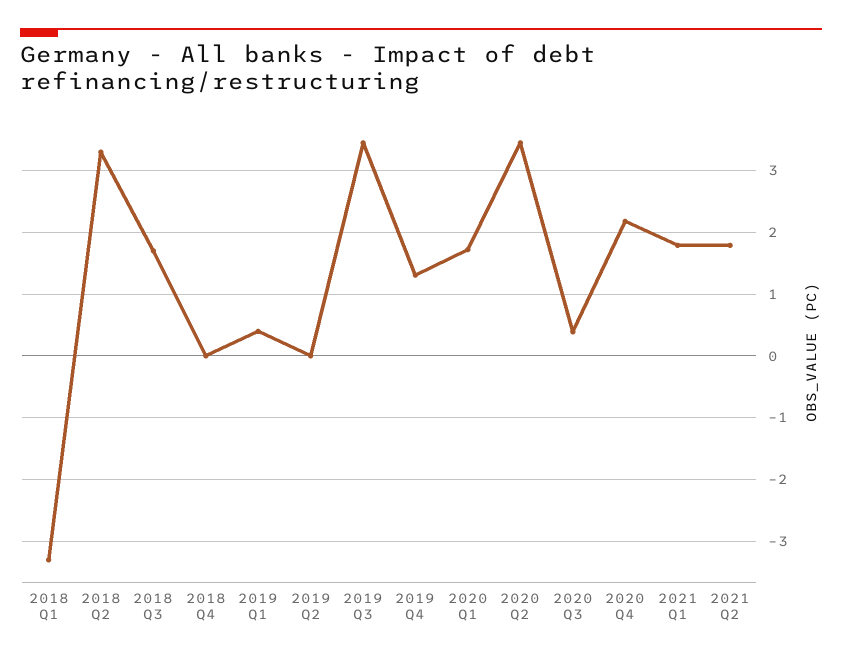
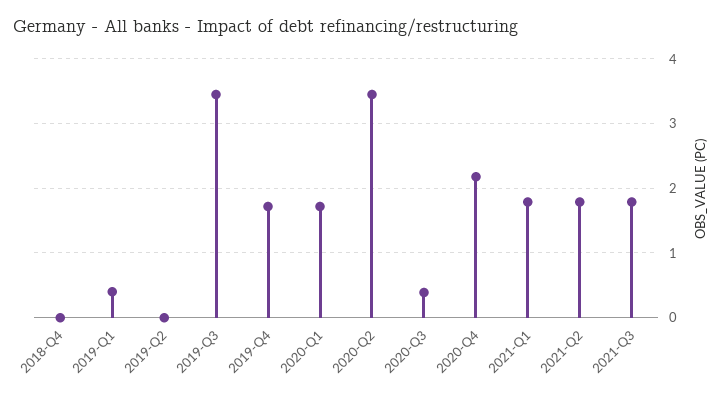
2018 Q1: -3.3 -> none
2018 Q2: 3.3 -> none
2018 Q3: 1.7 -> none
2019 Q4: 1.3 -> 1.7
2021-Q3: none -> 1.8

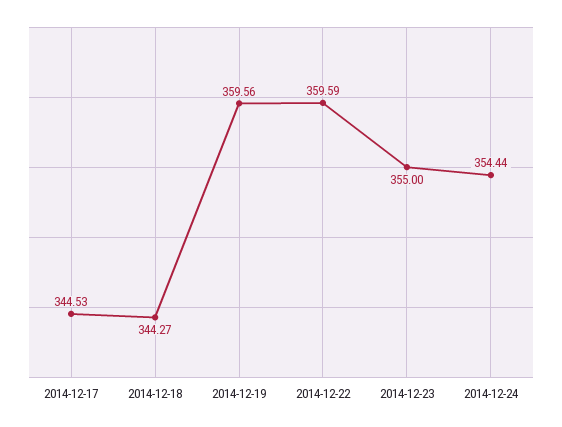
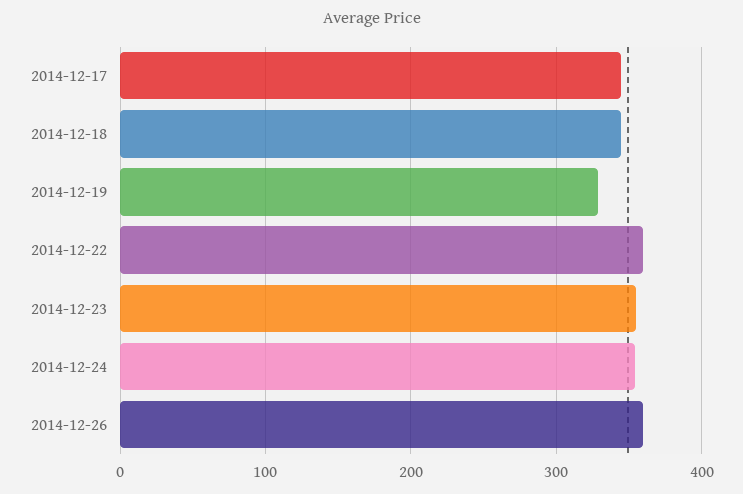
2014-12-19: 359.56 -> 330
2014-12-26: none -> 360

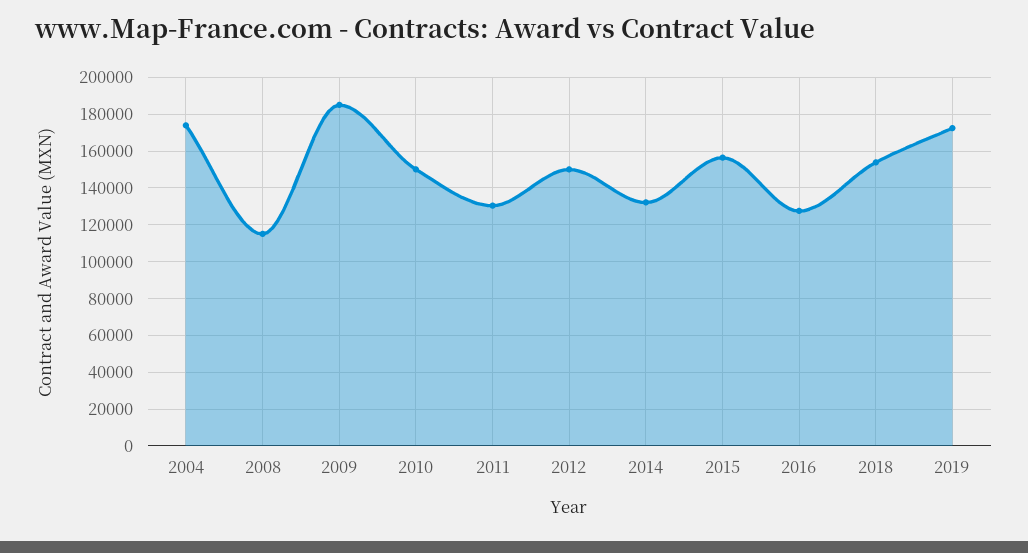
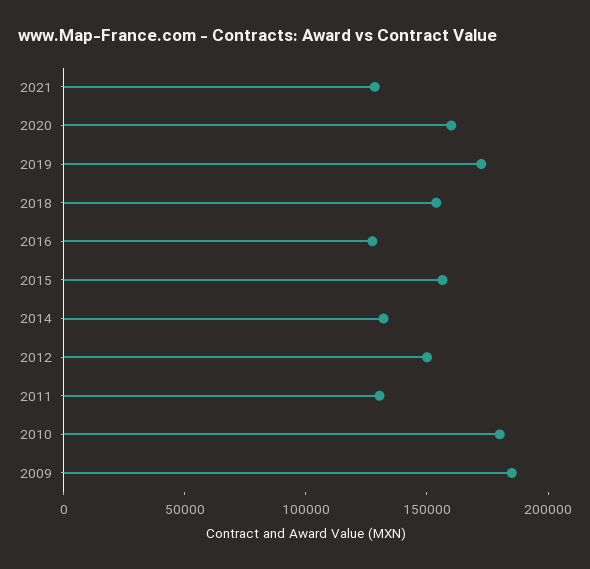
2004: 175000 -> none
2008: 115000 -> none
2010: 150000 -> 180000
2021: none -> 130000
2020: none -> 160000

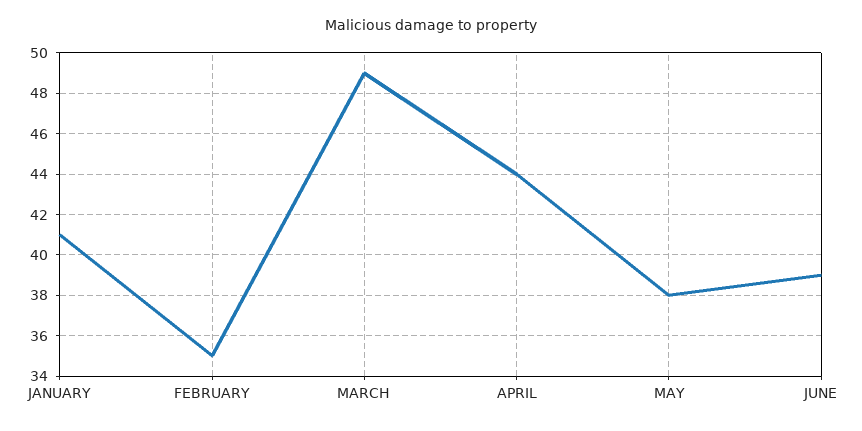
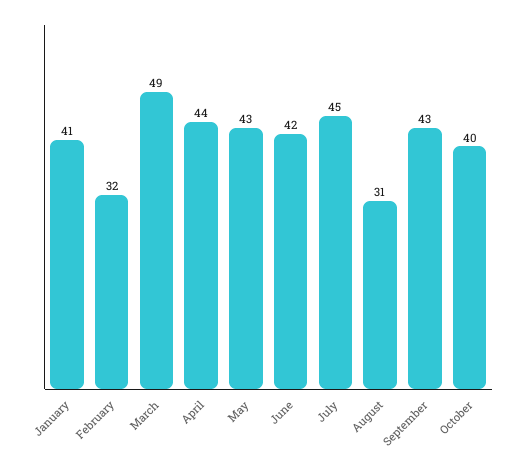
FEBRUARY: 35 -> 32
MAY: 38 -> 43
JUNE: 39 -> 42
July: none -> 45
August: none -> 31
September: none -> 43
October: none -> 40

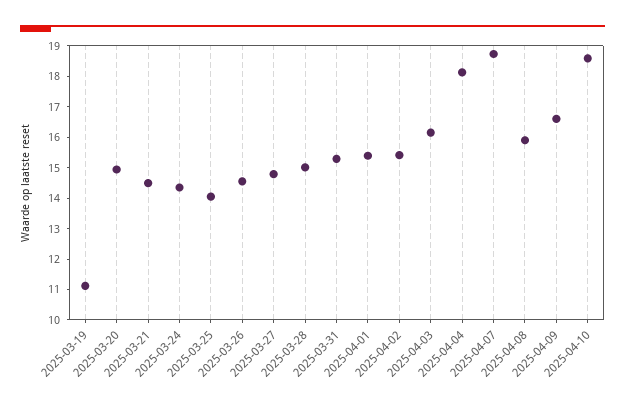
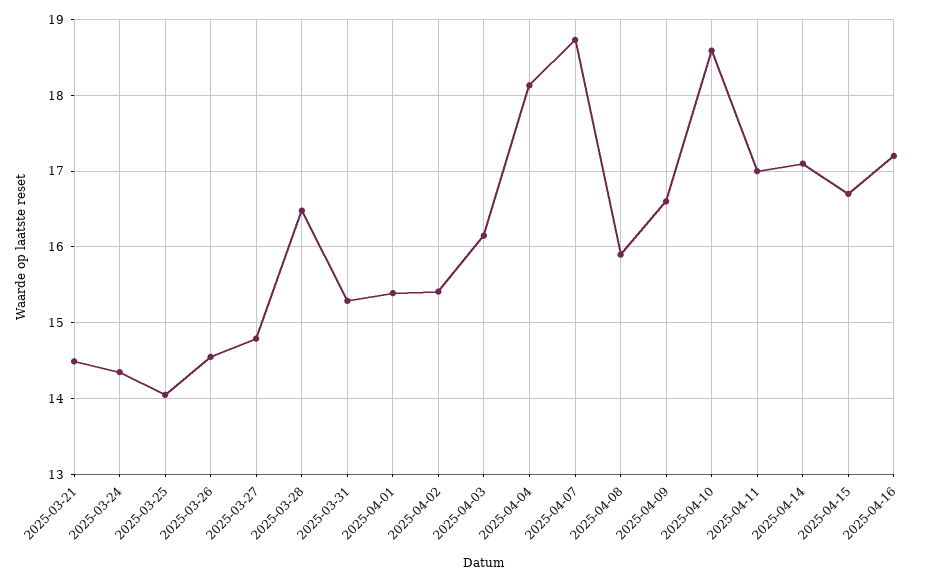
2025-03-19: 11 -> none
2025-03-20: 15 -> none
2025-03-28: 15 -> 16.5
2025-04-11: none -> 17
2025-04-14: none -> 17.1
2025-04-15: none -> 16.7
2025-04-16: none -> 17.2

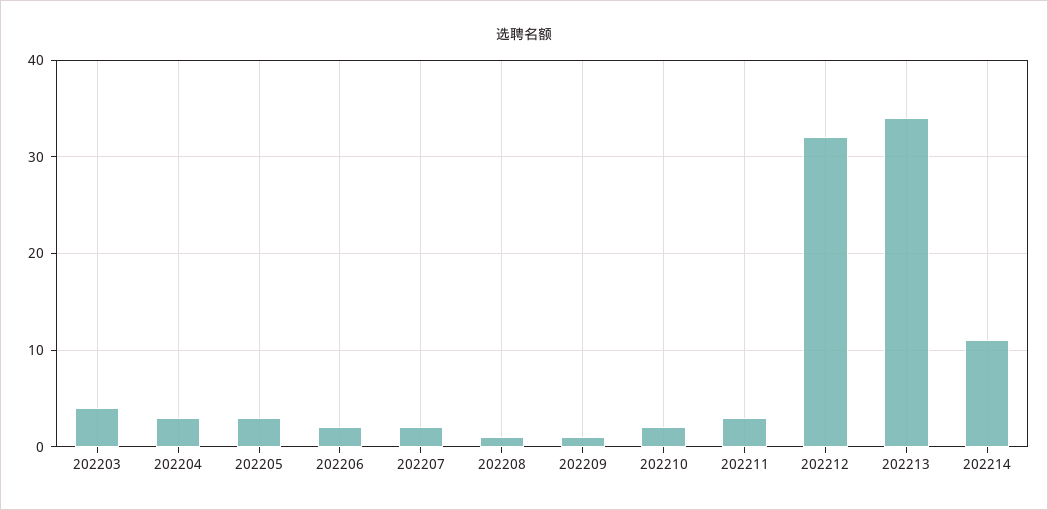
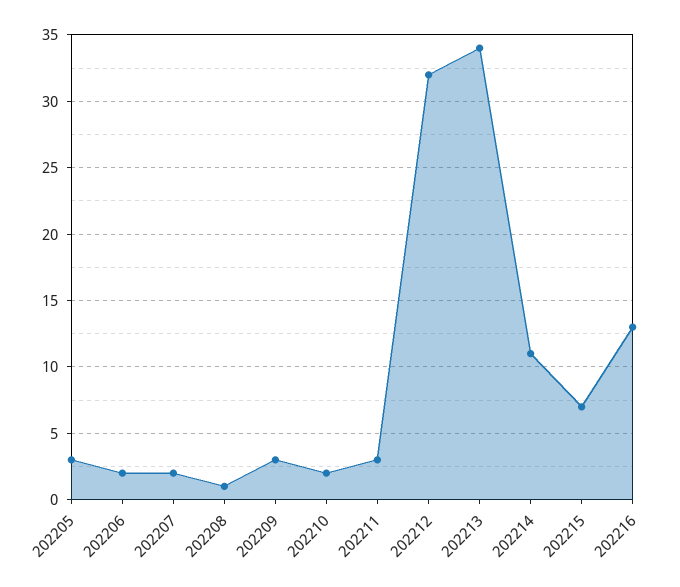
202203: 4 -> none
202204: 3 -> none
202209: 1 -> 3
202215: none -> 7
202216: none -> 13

Exercise brief | In your copy, include no pictures; print every line above exactly.

Solution for this task |
2018 Q1: -3.3 -> none
2018 Q2: 3.3 -> none
2018 Q3: 1.7 -> none
2019 Q4: 1.3 -> 1.7
2021-Q3: none -> 1.8

2014-12-19: 359.56 -> 330
2014-12-26: none -> 360

2004: 175000 -> none
2008: 115000 -> none
2010: 150000 -> 180000
2021: none -> 130000
2020: none -> 160000

FEBRUARY: 35 -> 32
MAY: 38 -> 43
JUNE: 39 -> 42
July: none -> 45
August: none -> 31
September: none -> 43
October: none -> 40

2025-03-19: 11 -> none
2025-03-20: 15 -> none
2025-03-28: 15 -> 16.5
2025-04-11: none -> 17
2025-04-14: none -> 17.1
2025-04-15: none -> 16.7
2025-04-16: none -> 17.2

202203: 4 -> none
202204: 3 -> none
202209: 1 -> 3
202215: none -> 7
202216: none -> 13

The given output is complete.